How to complete this task:
The following data has a line with "reference: JOB408 -> JOB409" and a line with "total quantity: 56 -> 55". Write out exactly those lines and all the lines between them.

Data for analysis:
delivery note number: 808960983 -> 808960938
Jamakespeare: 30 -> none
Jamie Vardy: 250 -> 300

* * *

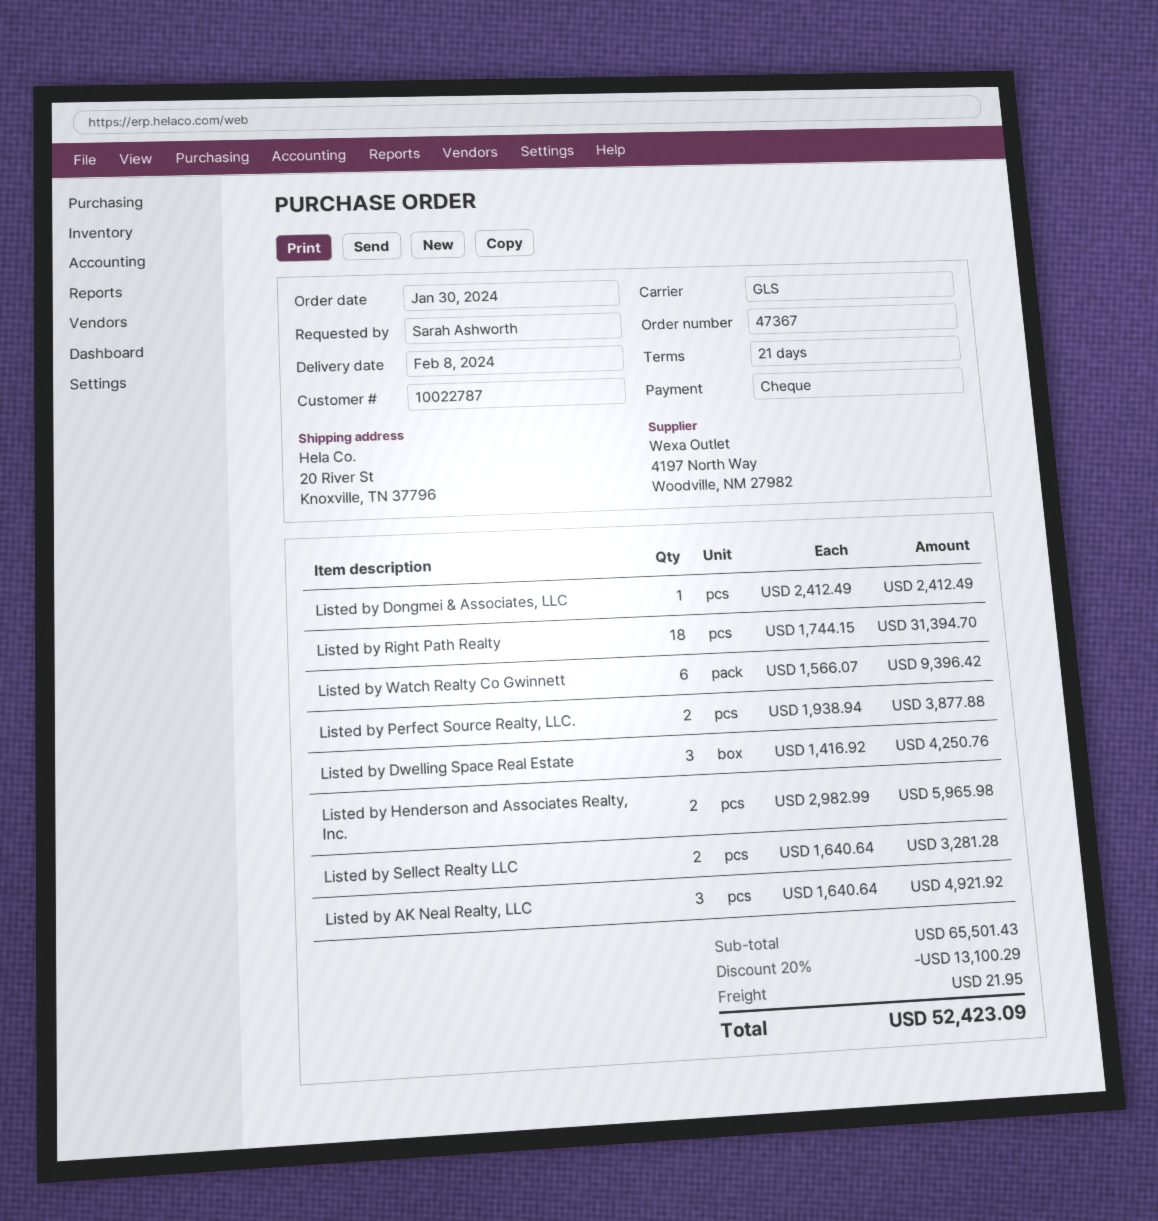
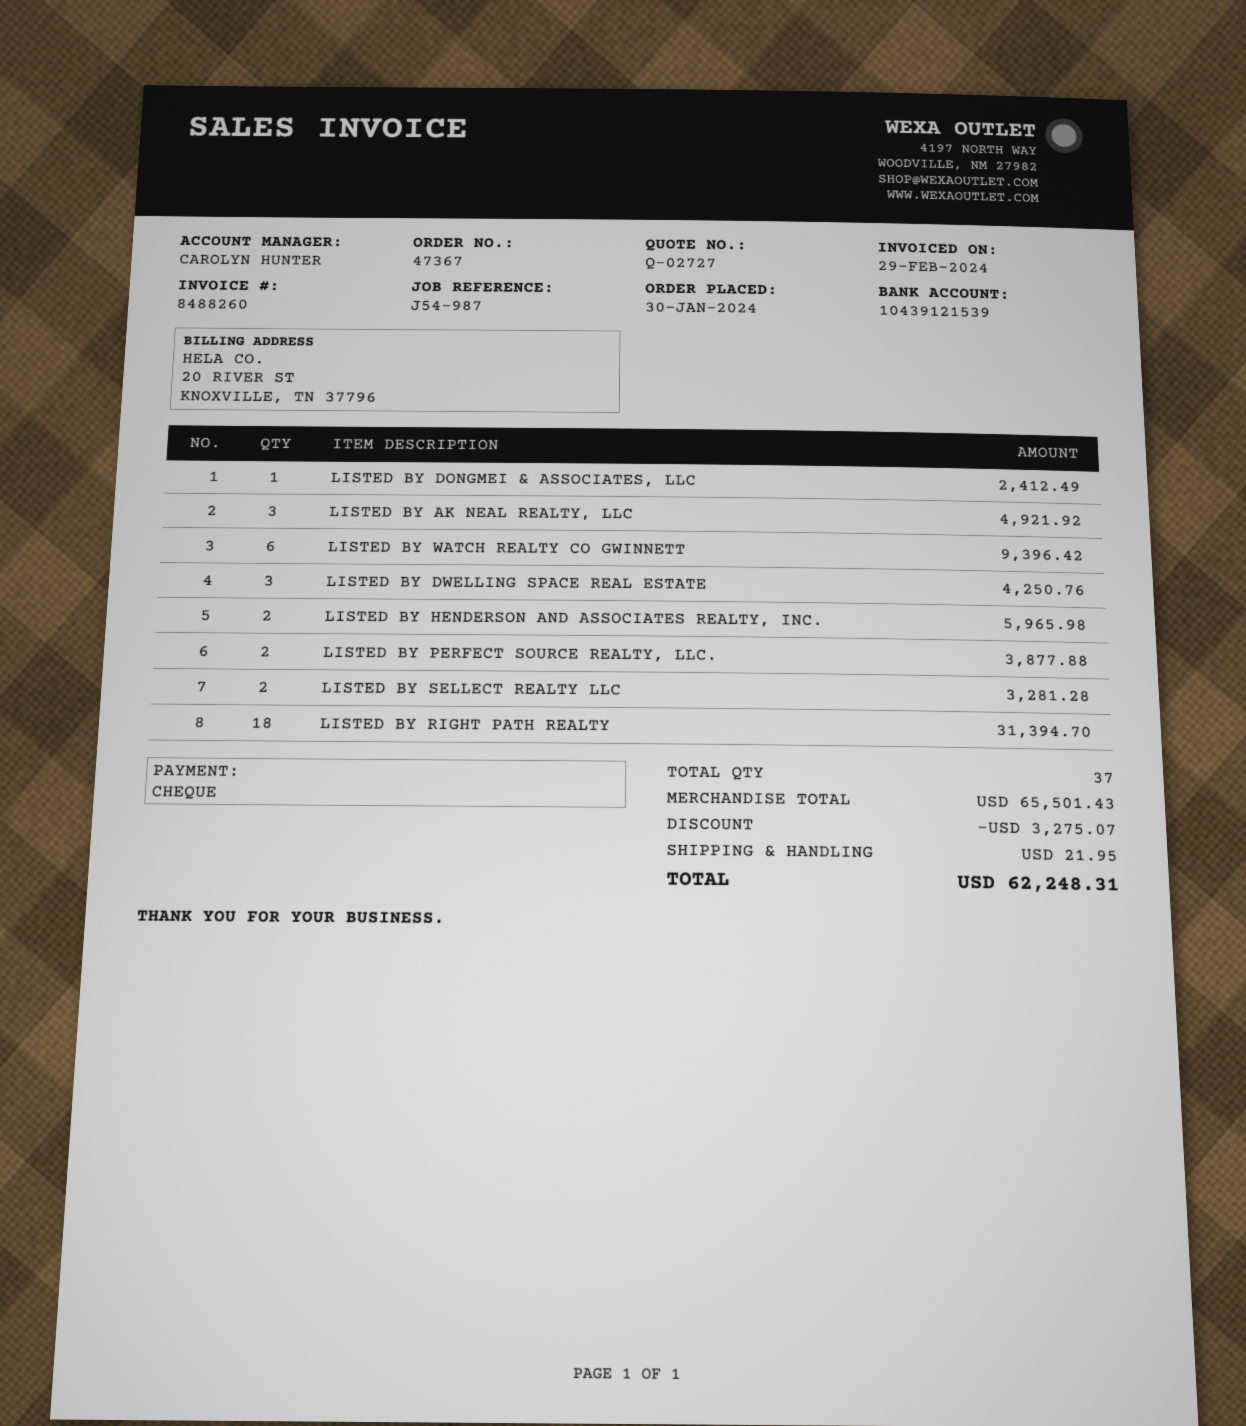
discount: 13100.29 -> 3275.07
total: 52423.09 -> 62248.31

==

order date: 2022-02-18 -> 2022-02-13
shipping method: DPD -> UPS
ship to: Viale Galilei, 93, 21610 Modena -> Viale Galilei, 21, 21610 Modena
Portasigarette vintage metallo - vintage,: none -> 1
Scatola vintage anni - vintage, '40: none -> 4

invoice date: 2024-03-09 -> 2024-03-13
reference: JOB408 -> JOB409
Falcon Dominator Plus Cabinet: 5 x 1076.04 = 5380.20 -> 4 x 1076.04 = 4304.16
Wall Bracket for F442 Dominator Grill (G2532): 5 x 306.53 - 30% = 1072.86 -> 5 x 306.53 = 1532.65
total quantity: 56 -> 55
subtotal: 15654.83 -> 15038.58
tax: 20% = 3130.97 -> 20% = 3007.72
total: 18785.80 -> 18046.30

Written reply:
reference: JOB408 -> JOB409
Falcon Dominator Plus Cabinet: 5 x 1076.04 = 5380.20 -> 4 x 1076.04 = 4304.16
Wall Bracket for F442 Dominator Grill (G2532): 5 x 306.53 - 30% = 1072.86 -> 5 x 306.53 = 1532.65
total quantity: 56 -> 55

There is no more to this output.